Apple Inc. (NASDAQ:AAPL) reported its earnings report for fiscal second quarter on Monday after the bell. In spite of the Apple Watch debut, it was expected that the iPhone sales was going to dominate the earnings for Apple Inc. (NASDAQ:AAPL). As expected, due to a stronger iPhone sales in China, Apple Inc. (NASDAQ:AAPL) managed to sell more than 61 million units of iPhones in that quarter. Apple, which owns one of the most profitable businesses ever, reported earnings of $2.33 per share with a revenue of $58 billion in the quarter, which was more than the consensus estimate of $2.19 per share earnings and $57.46 billion revenues. Apple stock rose by more than 1.5% as it started trading on Tuesday. Vice Chairman of Equities at Baird, Patrick Spencer talked on CNBC about Apple stock and its earnings report.

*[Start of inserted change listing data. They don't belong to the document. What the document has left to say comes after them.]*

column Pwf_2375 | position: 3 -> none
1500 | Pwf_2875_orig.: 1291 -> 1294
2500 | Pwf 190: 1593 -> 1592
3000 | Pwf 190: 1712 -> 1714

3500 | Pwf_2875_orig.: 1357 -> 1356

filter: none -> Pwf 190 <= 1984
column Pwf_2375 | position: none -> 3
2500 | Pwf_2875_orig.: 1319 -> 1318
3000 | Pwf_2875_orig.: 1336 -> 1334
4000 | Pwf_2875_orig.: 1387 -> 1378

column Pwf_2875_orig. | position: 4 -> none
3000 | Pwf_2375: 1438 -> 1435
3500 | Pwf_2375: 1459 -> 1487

Apple managed to beat expectations on both topline and bottomline. But soon after, Apple found that there were some defects in its smartwatch. This came in as a blow to Apple. Spencer said that Apple Watch is very popular among younger generation and he feels that Apple is “on to a winner” with that product.

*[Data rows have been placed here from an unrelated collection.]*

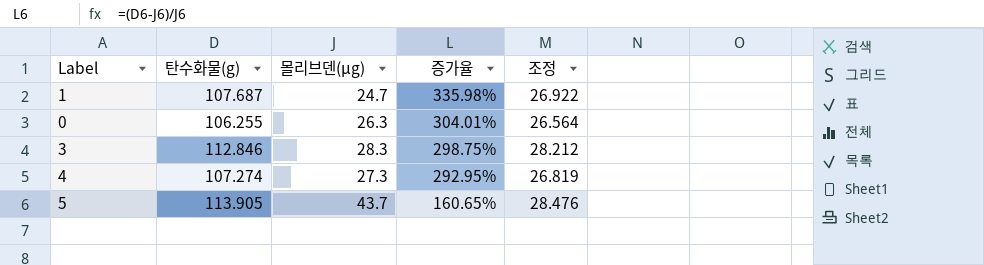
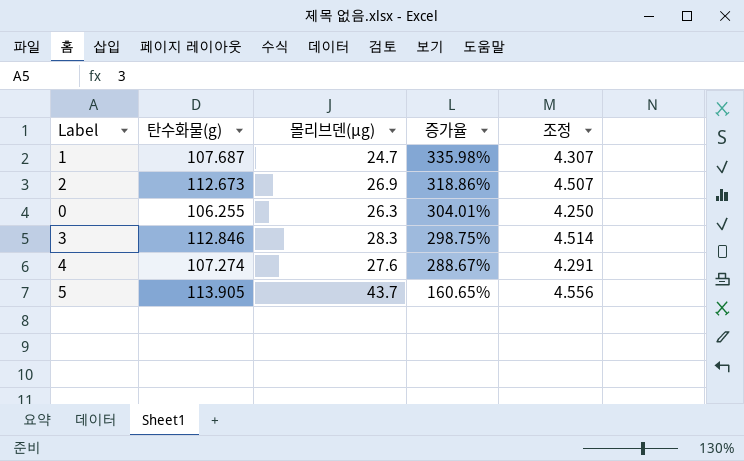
column 조정 | formula: [탄수화물(g)] * 0.25 -> [탄수화물(g)] * 0.04
row 2: none -> 112.673 | 26.9 | 318.86% | 4.507
4 | 몰리브덴(μg): 27.3 -> 27.6
4 | 증가율: 292.95% -> 288.67%

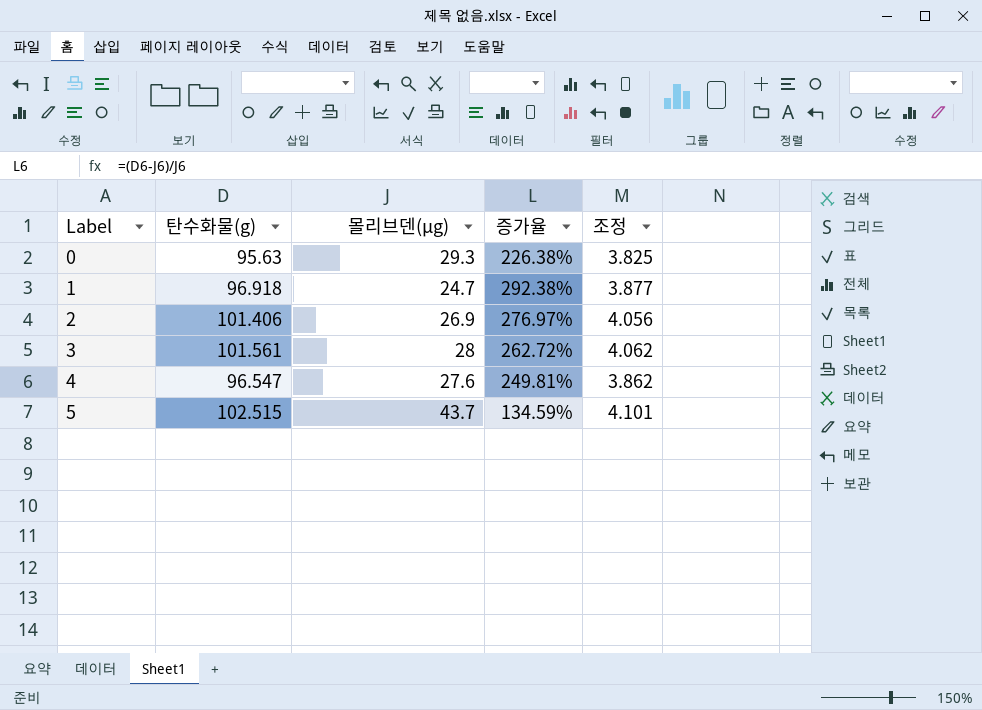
row order: 증가율 descending -> Label ascending
0 | 탄수화물(g): 106.255 -> 95.63
0 | 몰리브덴(μg): 26.3 -> 29.3
0 | 증가율: 304.01% -> 226.38%
0 | 조정: 4.250 -> 3.825
1 | 탄수화물(g): 107.687 -> 96.918
1 | 증가율: 335.98% -> 292.38%
1 | 조정: 4.307 -> 3.877
2 | 탄수화물(g): 112.673 -> 101.406
2 | 증가율: 318.86% -> 276.97%
2 | 조정: 4.507 -> 4.056
3 | 탄수화물(g): 112.846 -> 101.561
3 | 몰리브덴(μg): 28.3 -> 28
3 | 증가율: 298.75% -> 262.72%
3 | 조정: 4.514 -> 4.062
4 | 탄수화물(g): 107.274 -> 96.547
4 | 증가율: 288.67% -> 249.81%
4 | 조정: 4.291 -> 3.862
5 | 탄수화물(g): 113.905 -> 102.515
5 | 증가율: 160.65% -> 134.59%
5 | 조정: 4.556 -> 4.101

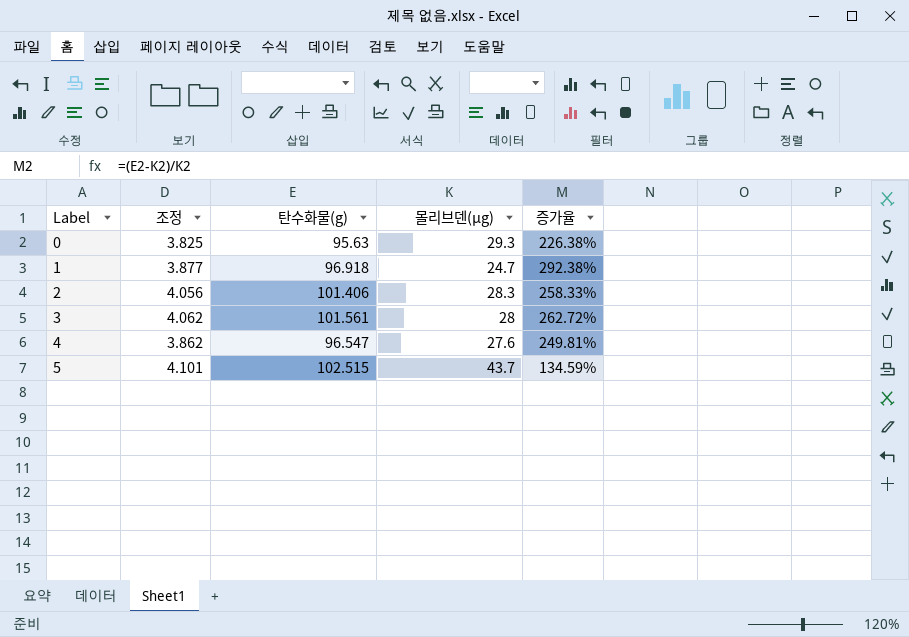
column 조정 | position: 5 -> 2
2 | 몰리브덴(μg): 26.9 -> 28.3
2 | 증가율: 276.97% -> 258.33%

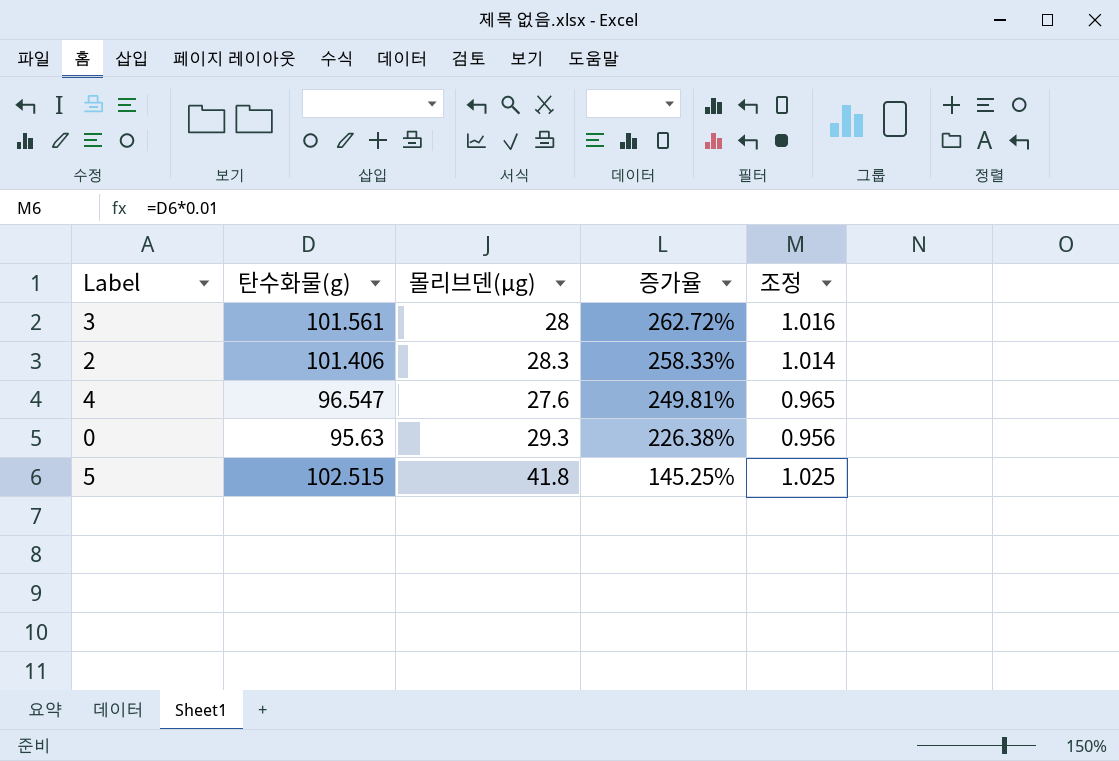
row order: Label ascending -> 증가율 descending
column 조정 | formula: [탄수화물(g)] * 0.04 -> [탄수화물(g)] * 0.01
column 조정 | position: 2 -> 5
row 1: 3.877 | 96.918 | 24.7 | 292.38% -> none
5 | 몰리브덴(μg): 43.7 -> 41.8
5 | 증가율: 134.59% -> 145.25%

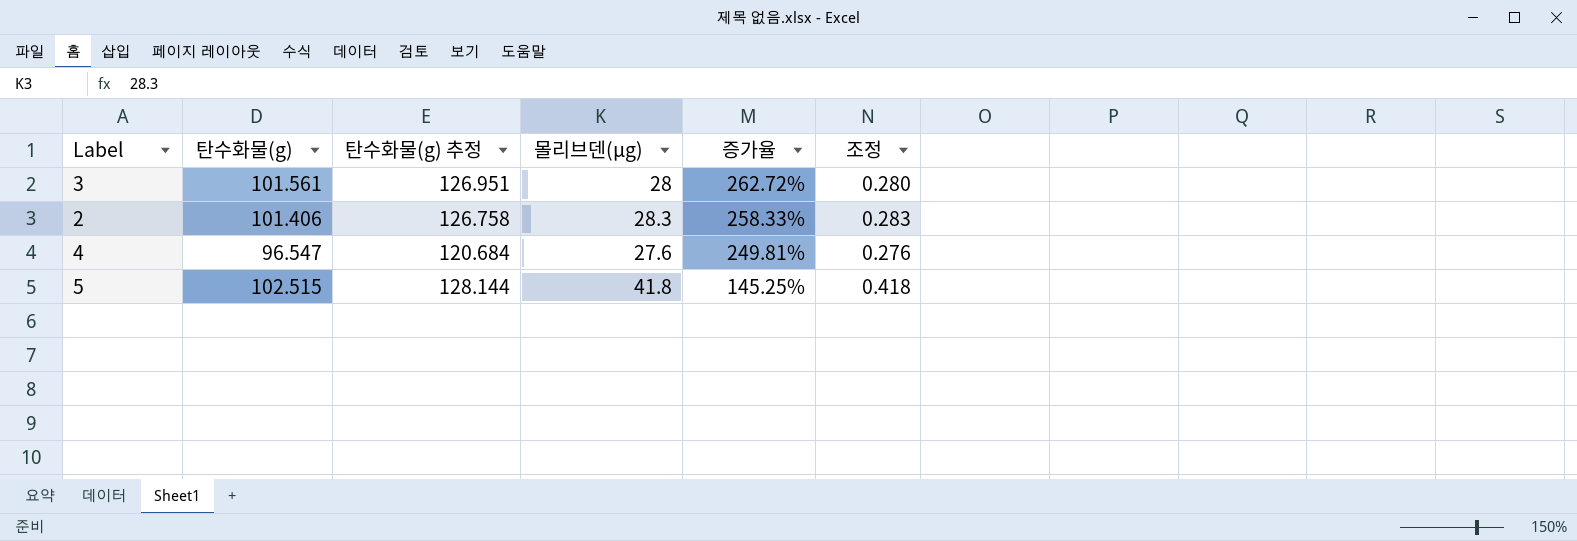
column 탄수화물(g) 추정 | formula: none -> [탄수화물(g)] * 1.25
column 조정 | formula: [탄수화물(g)] * 0.01 -> [몰리브덴(μg)] * 0.01
row 0: 95.63 | 29.3 | 226.38% | 0.956 -> none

A Wall Street Article reported that a key component of Apple Watch made by a Chinese Supplier is defective. This has concerned many investors and made them rethink about the future of Apple stock. Spencer feels that it is just a minor setback and might not impact the stock a lot. He thinks that for a technology company earnings revision and managing to beat the estimates are the key and he pointed out that Apple has recently come out with some fantastic numbers. He added that Apple managed to sell more mobiles in China that they did in US in the quarter that ended in March. He mentioned that outlook for the company is extremely rosy.
Spencer said that Apple Inc. (NASDAQ:AAPL)’s valuation is not a concern even though the stock is trading very close to its record high. Stronger dollar might come as a huge headwind for companies that make majority of its sales overseas. Spencer pointed out that the dollar valuation is down 3% since the beginning of this month.
“Its interesting that the dollar [..] at the beginning of this month [..] everybody was talking about stronger dollar and impact that was going to have on earnings and the dollar is now down by 3% in a month. People were concerned about earnings being down 2.5% as we go in to the quarter because of worries about strong dollar. It looks like earnings are going to be up for the quarter,” Spencer said about strong dollar threat.